According to Occupy Corporatism, the U.S. National Security Agency (NSA), which was recently exposed by American hero and whistleblower Edward Snowden for its illegal surveillance programs, has devised a training program that literally scouts out hackers from American colleges and universities and recruits them to work for the government. Among the many duties sought from those enrolled in the National Centers of Academic Excellence in the Cyber Operations Program are “collection, exploitation, and response” activities to take place in the online environment.
“These ‘cyber operators’ are trained to become an elite team of ‘computer geniuses’ that are experts in computer hacking, digital communications, cyber intelligence — for the purpose of spying on Americans, as well as conducting interactive digital psy-ops with users of the internet,” explains Occupy Corporatism about the program.
National Centers of Academic Excellence - Cyber Operations
The National Security Agency (NSA) is pleased to announce the establishment of a new National Centers of Academic Excellence (CAE) in Cyber Operations Program.
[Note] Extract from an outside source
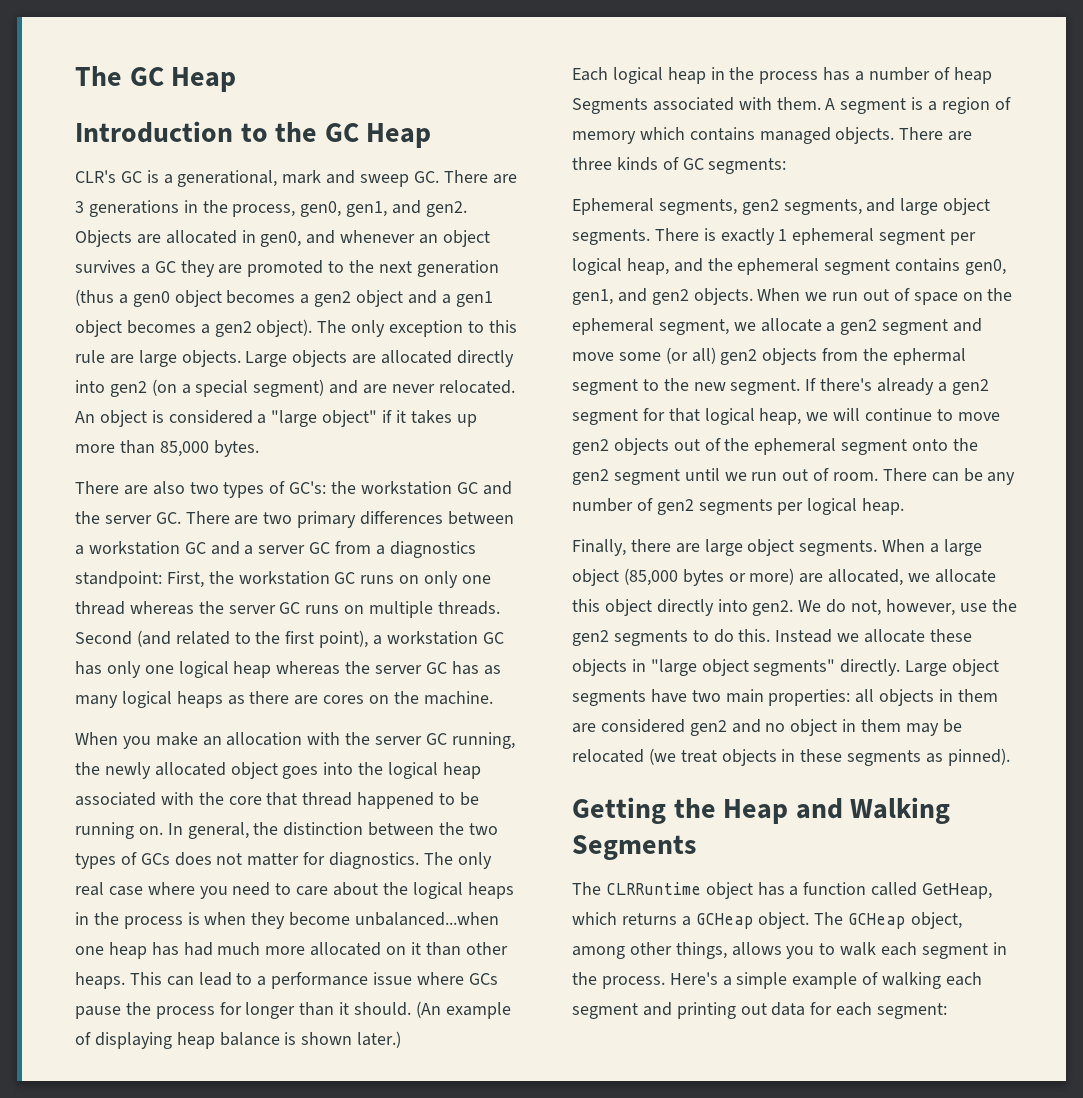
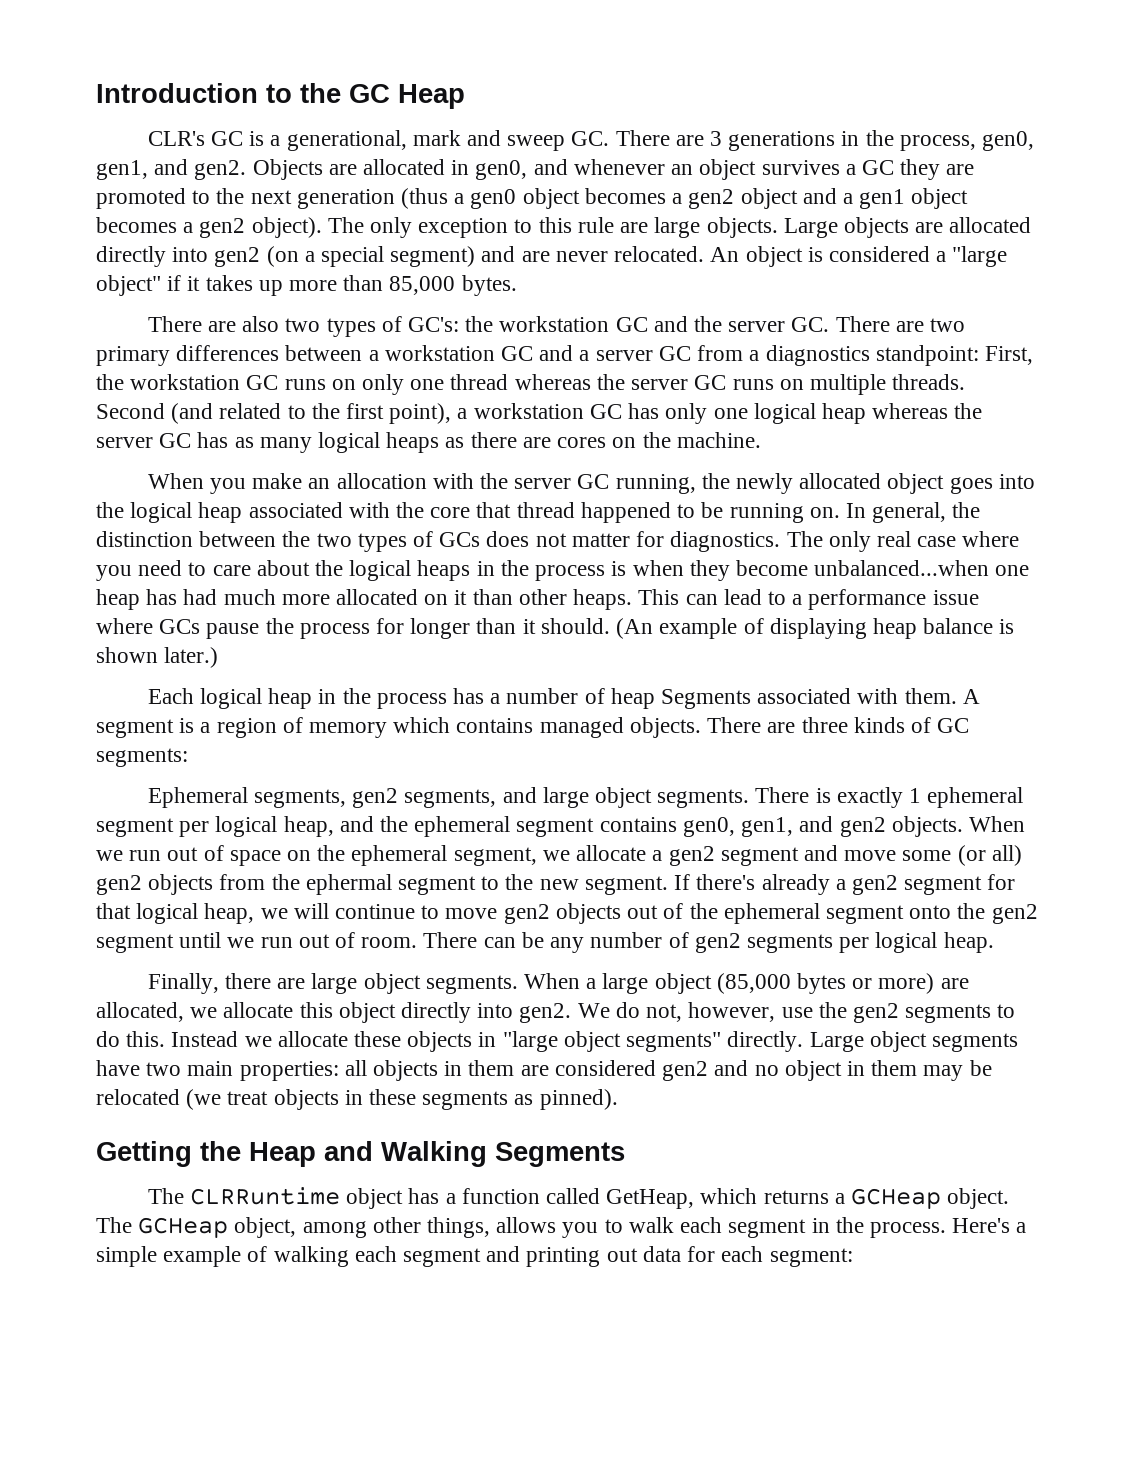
[75,66,237,92] The GC Heap // -> (96, 93) none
The program is in support of the President's National Initiative for Cybersecurity Education (NICE): Building a Digital Nation and furthers the goal to broaden the pool of skilled workers capable of supporting a cyber-secure nation.
The CAE-Cyber Operations program is intended to be a deeply technical, inter-disciplinary, higher education program firmly grounded in the computer science (CS), computer engineering (CE), and/or electrical engineering (EE) disciplines, with extensive opportunities for hands-on applications via labs/exercises.
The CAE-Cyber Operations program complements the existing Centers for Academic Excellence (CAE) in Information Assurance Education (CAE-IAE) and Research (CAE-R) programs, providing a particular emphasis on technologies and techniques related to specialized cyber operations (e.g., collection, exploitation, and response), to enhance the national security posture of our Nation. These technologies and techniques are critical to intelligence, military and law enforcement organizations authorized to perform these specialized operations.